**Task goal**
Write out, word for word, only the lines from the one with "user | save test_data" to the end of the data below.

+++ Source data

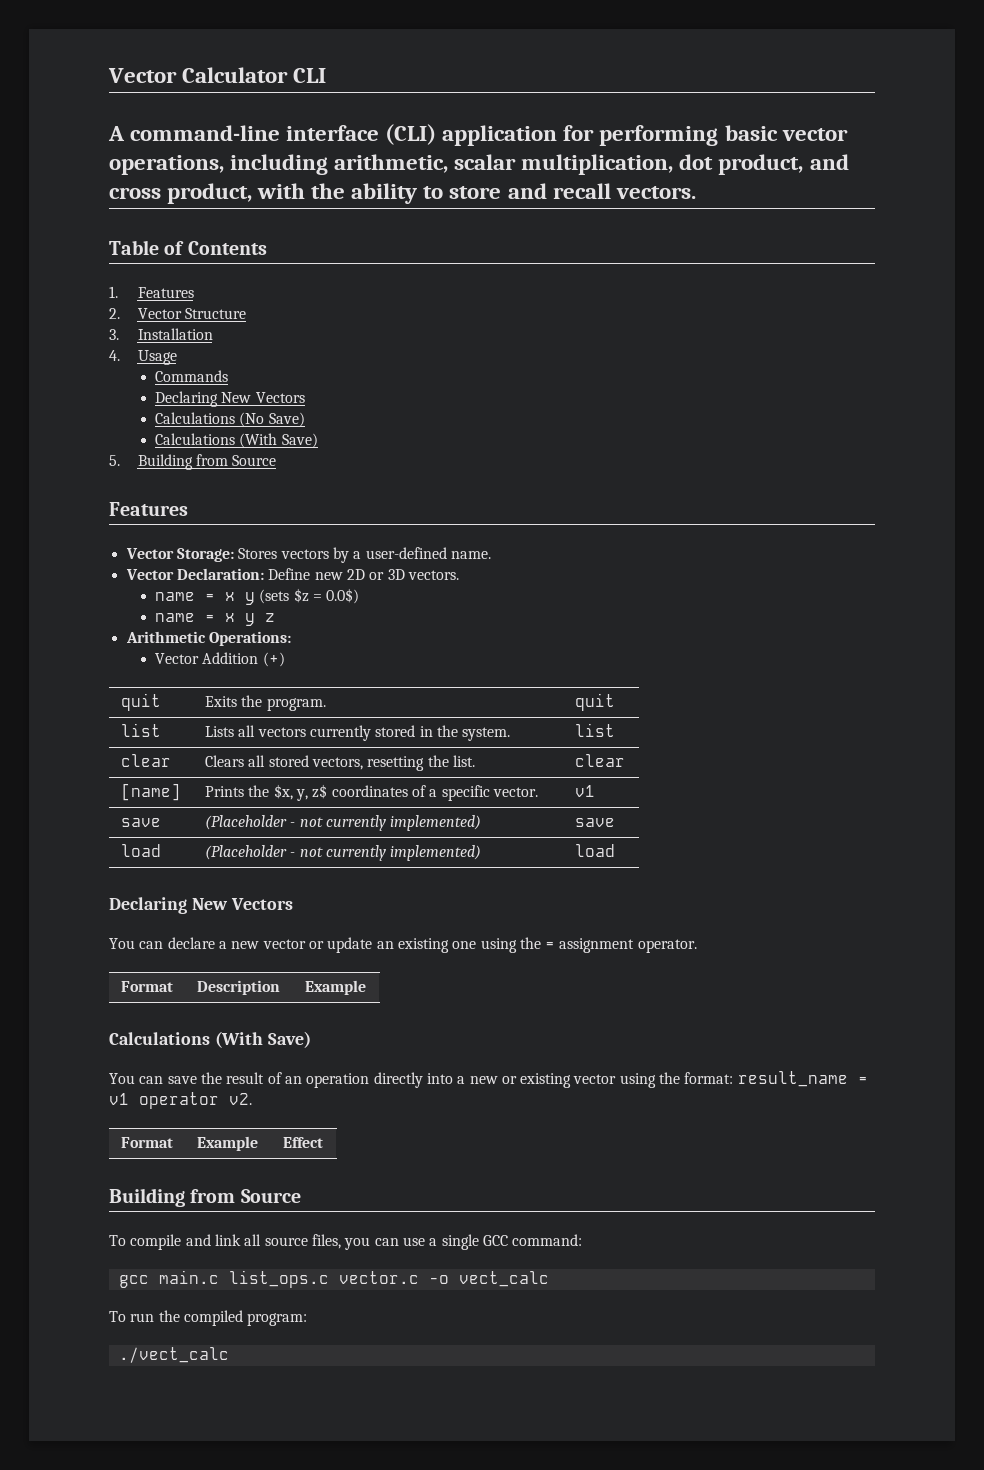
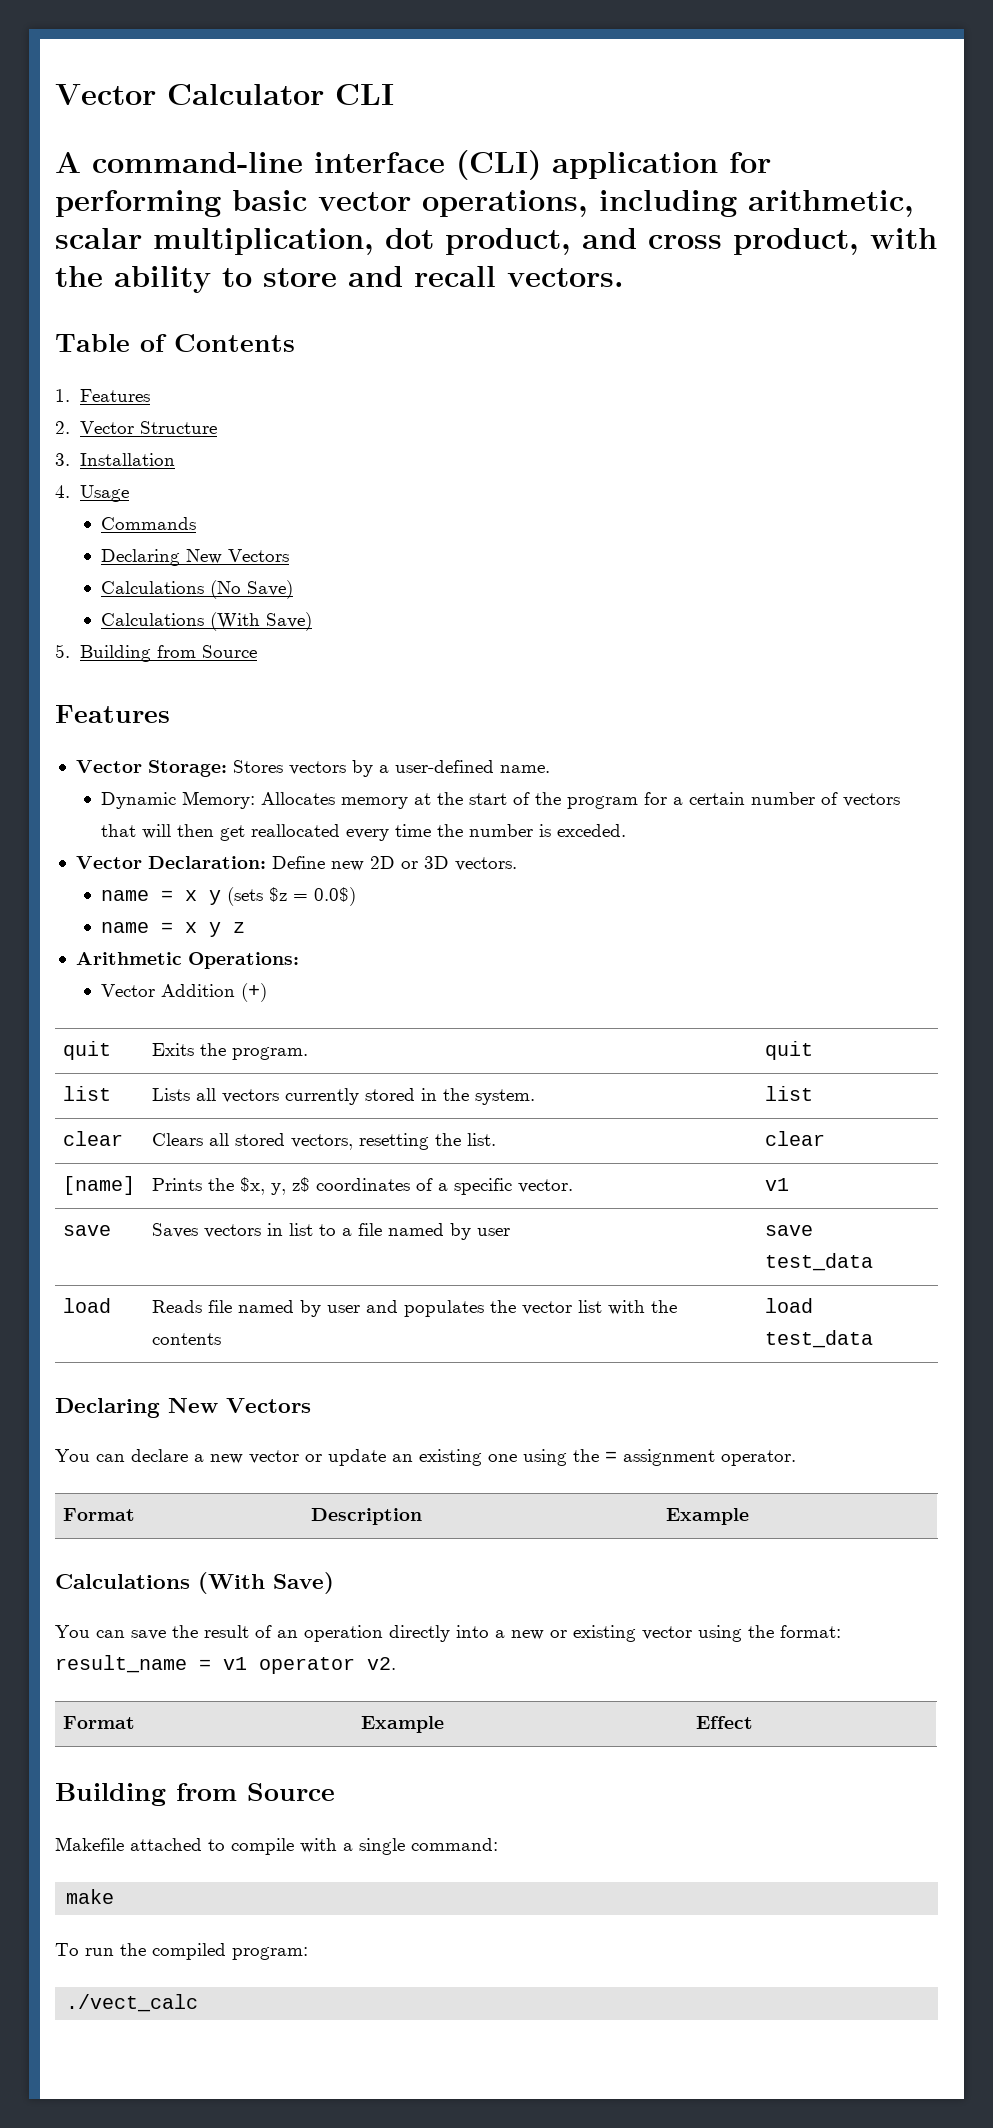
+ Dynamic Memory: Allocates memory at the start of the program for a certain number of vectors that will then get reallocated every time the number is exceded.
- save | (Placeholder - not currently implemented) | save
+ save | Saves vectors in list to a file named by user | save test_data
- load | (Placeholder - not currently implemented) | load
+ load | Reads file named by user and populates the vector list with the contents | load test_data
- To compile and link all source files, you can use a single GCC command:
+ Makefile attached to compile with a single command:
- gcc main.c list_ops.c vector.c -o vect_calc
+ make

++++++

**Your solution**
+ save | Saves vectors in list to a file named by user | save test_data
- load | (Placeholder - not currently implemented) | load
+ load | Reads file named by user and populates the vector list with the contents | load test_data
- To compile and link all source files, you can use a single GCC command:
+ Makefile attached to compile with a single command:
- gcc main.c list_ops.c vector.c -o vect_calc
+ make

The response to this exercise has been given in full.